_Change detection data:_
++++++++++++++++++++

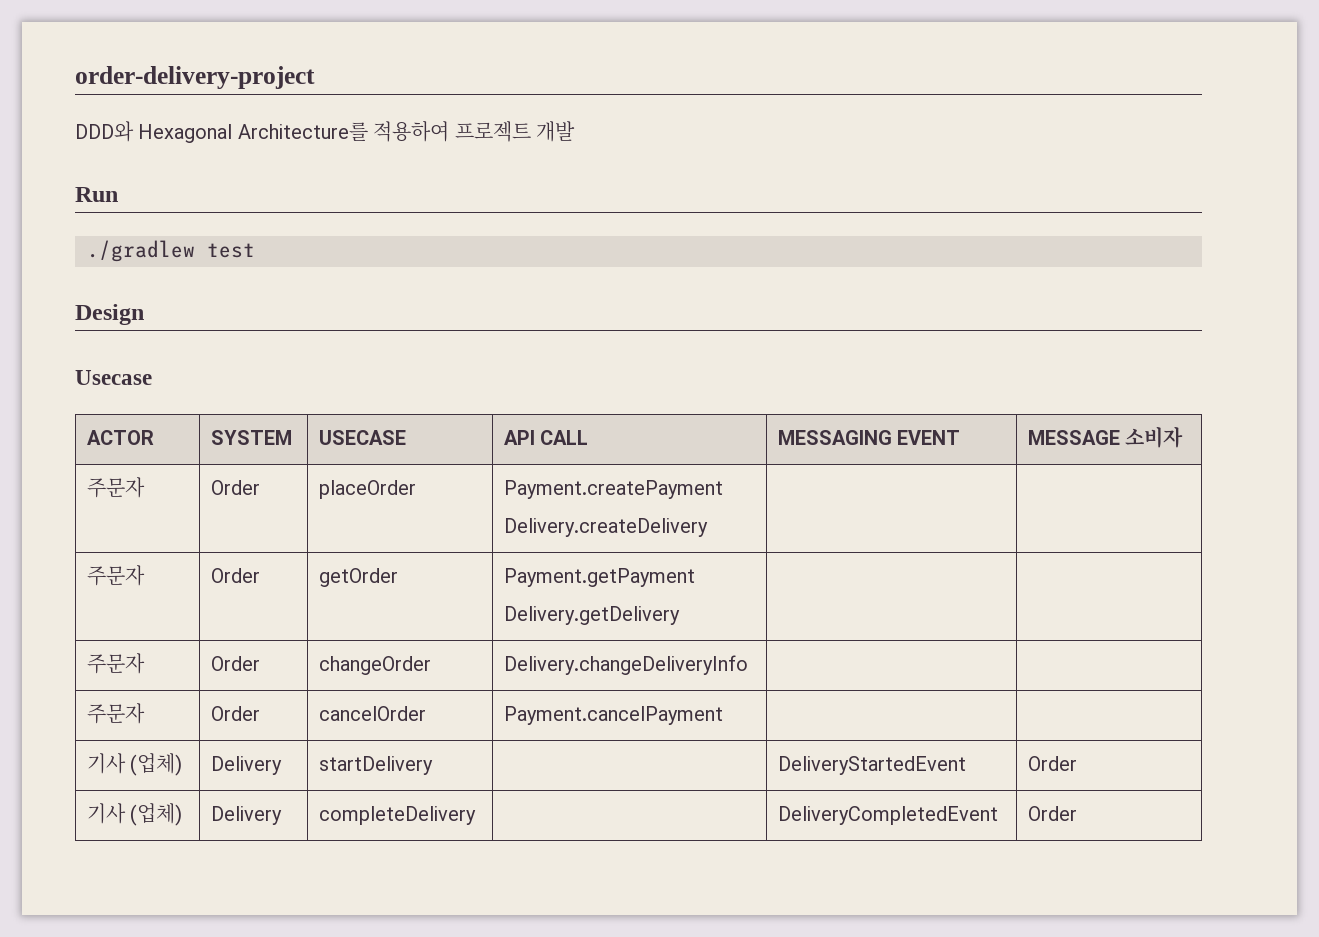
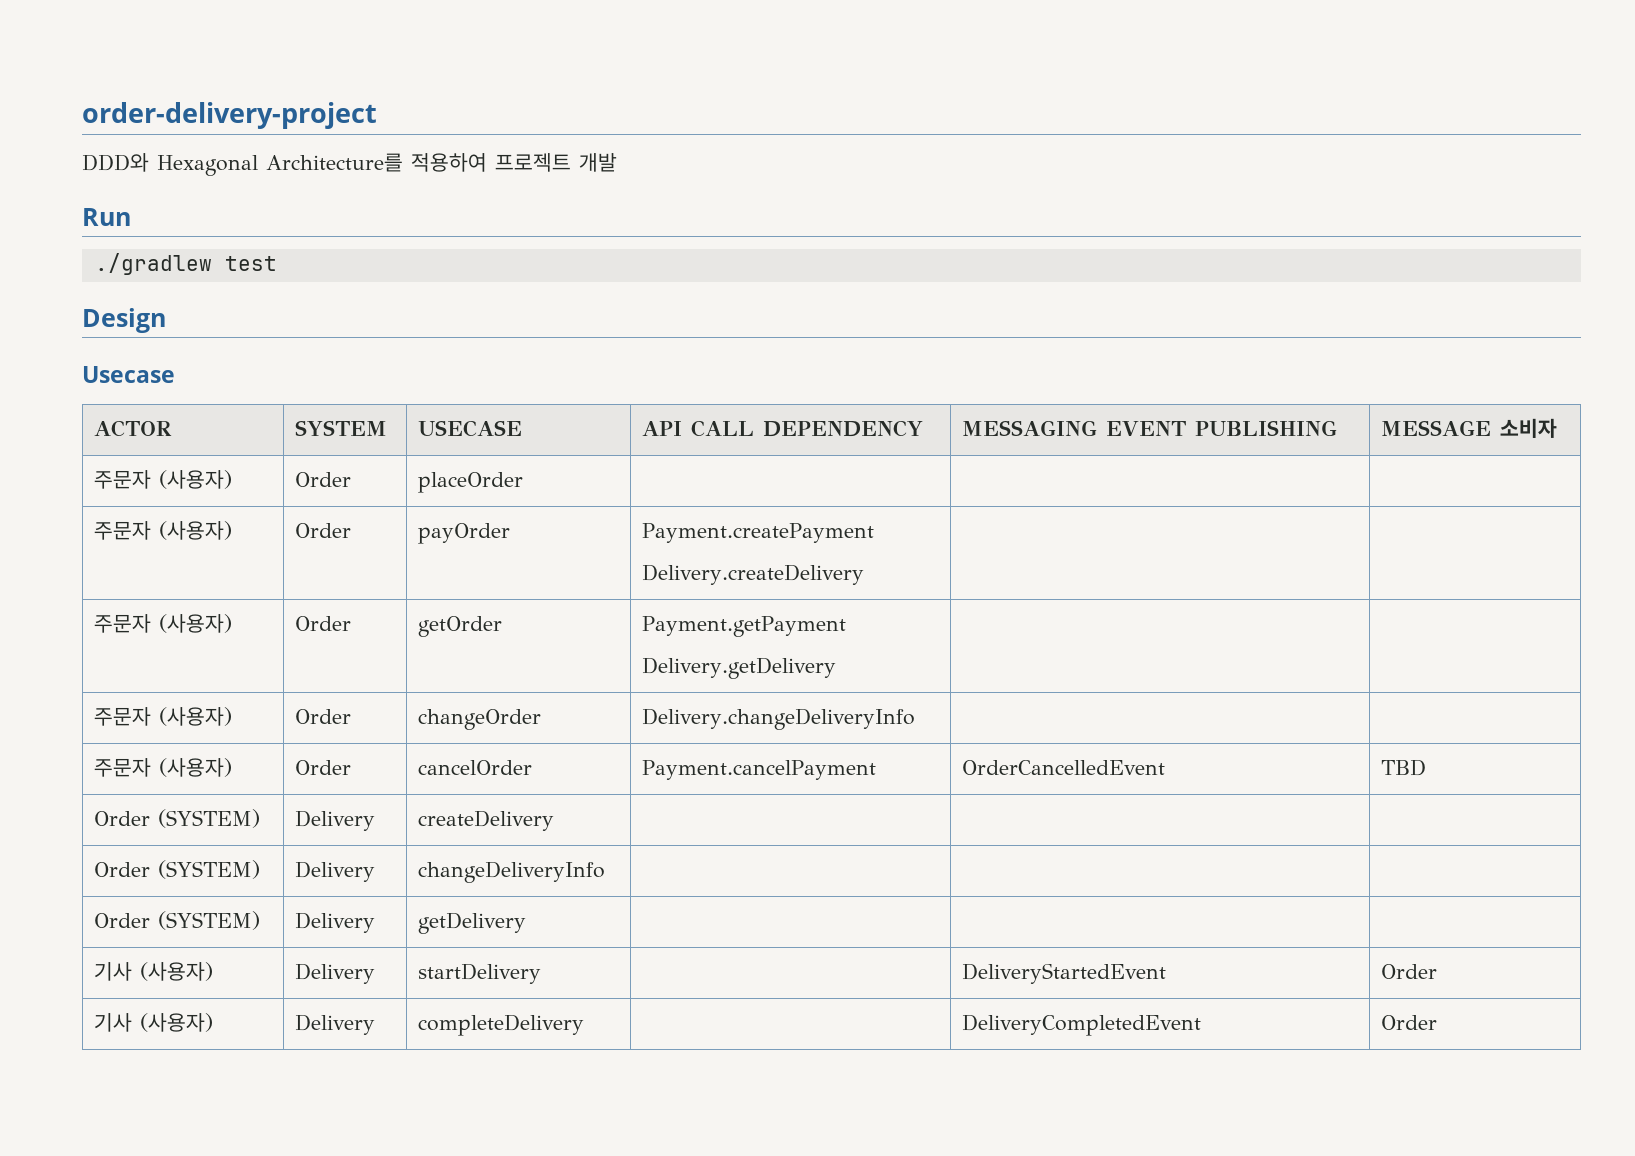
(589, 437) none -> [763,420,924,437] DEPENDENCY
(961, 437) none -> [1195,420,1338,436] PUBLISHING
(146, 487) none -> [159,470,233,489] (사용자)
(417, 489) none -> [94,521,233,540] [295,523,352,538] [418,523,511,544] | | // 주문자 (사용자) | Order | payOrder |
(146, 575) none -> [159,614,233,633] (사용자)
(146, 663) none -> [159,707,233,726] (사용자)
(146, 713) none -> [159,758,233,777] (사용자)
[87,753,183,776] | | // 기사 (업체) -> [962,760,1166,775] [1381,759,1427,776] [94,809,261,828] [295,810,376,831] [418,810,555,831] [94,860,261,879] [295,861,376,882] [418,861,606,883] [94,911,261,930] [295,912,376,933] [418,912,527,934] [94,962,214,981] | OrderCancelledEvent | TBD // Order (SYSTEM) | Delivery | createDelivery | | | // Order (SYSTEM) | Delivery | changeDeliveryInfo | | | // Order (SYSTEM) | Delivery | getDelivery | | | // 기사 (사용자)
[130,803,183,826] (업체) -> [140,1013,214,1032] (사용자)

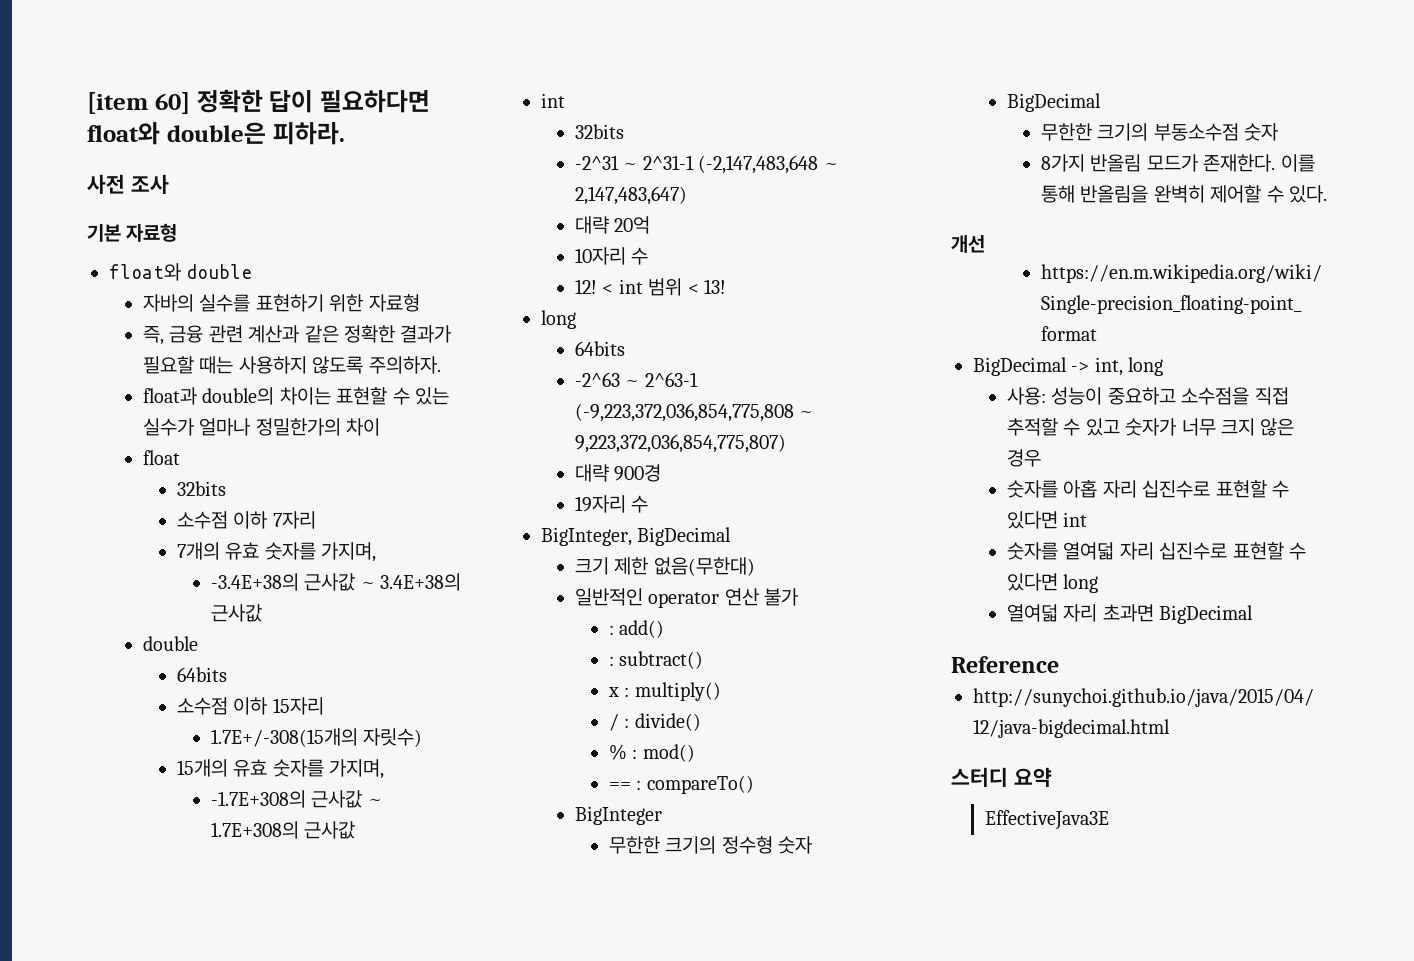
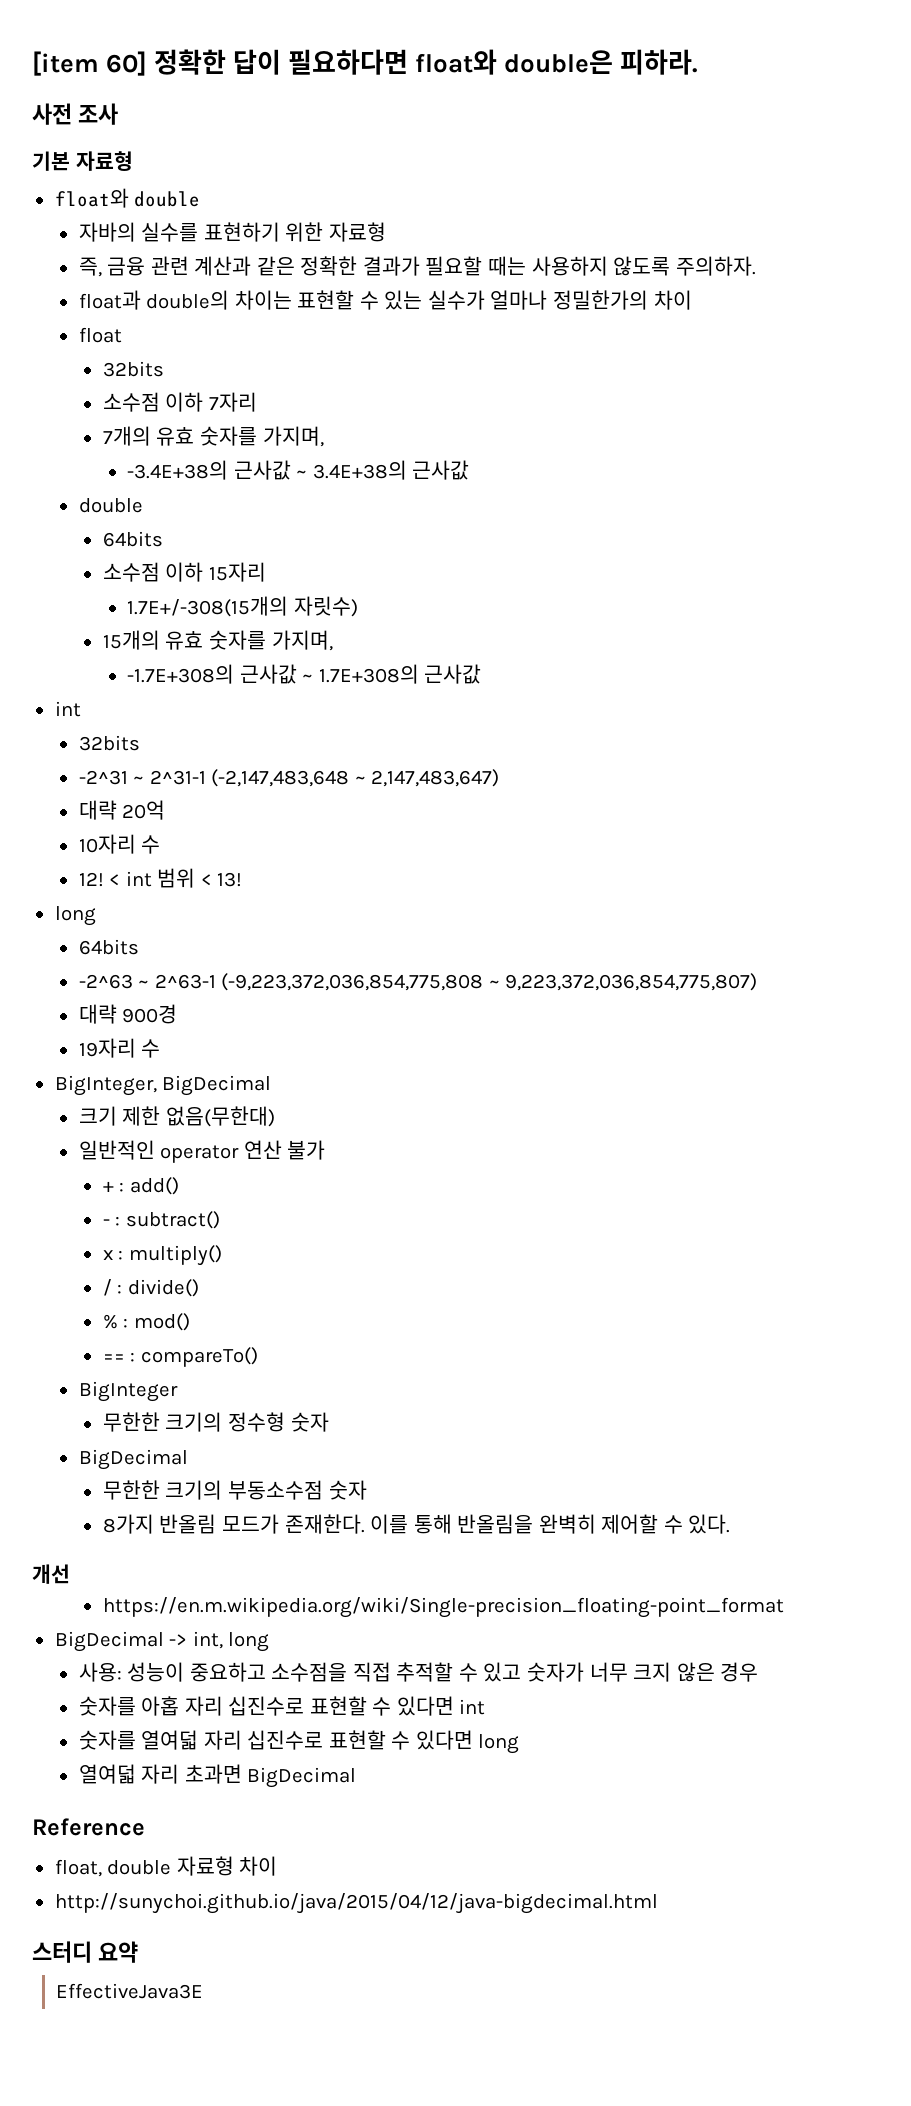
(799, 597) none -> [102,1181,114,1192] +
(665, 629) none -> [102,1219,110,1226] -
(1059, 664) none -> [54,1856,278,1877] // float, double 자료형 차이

++++++++++++++++++++

_Assignment:_ Repeat word for word the lines beginning at the one with "(961, 437) none" and ending at the final line of the records above, both included, and no others. Leave the pictures out.

_Exercise answer:_
(961, 437) none -> [1195,420,1338,436] PUBLISHING
(146, 487) none -> [159,470,233,489] (사용자)
(417, 489) none -> [94,521,233,540] [295,523,352,538] [418,523,511,544] | | // 주문자 (사용자) | Order | payOrder |
(146, 575) none -> [159,614,233,633] (사용자)
(146, 663) none -> [159,707,233,726] (사용자)
(146, 713) none -> [159,758,233,777] (사용자)
[87,753,183,776] | | // 기사 (업체) -> [962,760,1166,775] [1381,759,1427,776] [94,809,261,828] [295,810,376,831] [418,810,555,831] [94,860,261,879] [295,861,376,882] [418,861,606,883] [94,911,261,930] [295,912,376,933] [418,912,527,934] [94,962,214,981] | OrderCancelledEvent | TBD // Order (SYSTEM) | Delivery | createDelivery | | | // Order (SYSTEM) | Delivery | changeDeliveryInfo | | | // Order (SYSTEM) | Delivery | getDelivery | | | // 기사 (사용자)
[130,803,183,826] (업체) -> [140,1013,214,1032] (사용자)

(799, 597) none -> [102,1181,114,1192] +
(665, 629) none -> [102,1219,110,1226] -
(1059, 664) none -> [54,1856,278,1877] // float, double 자료형 차이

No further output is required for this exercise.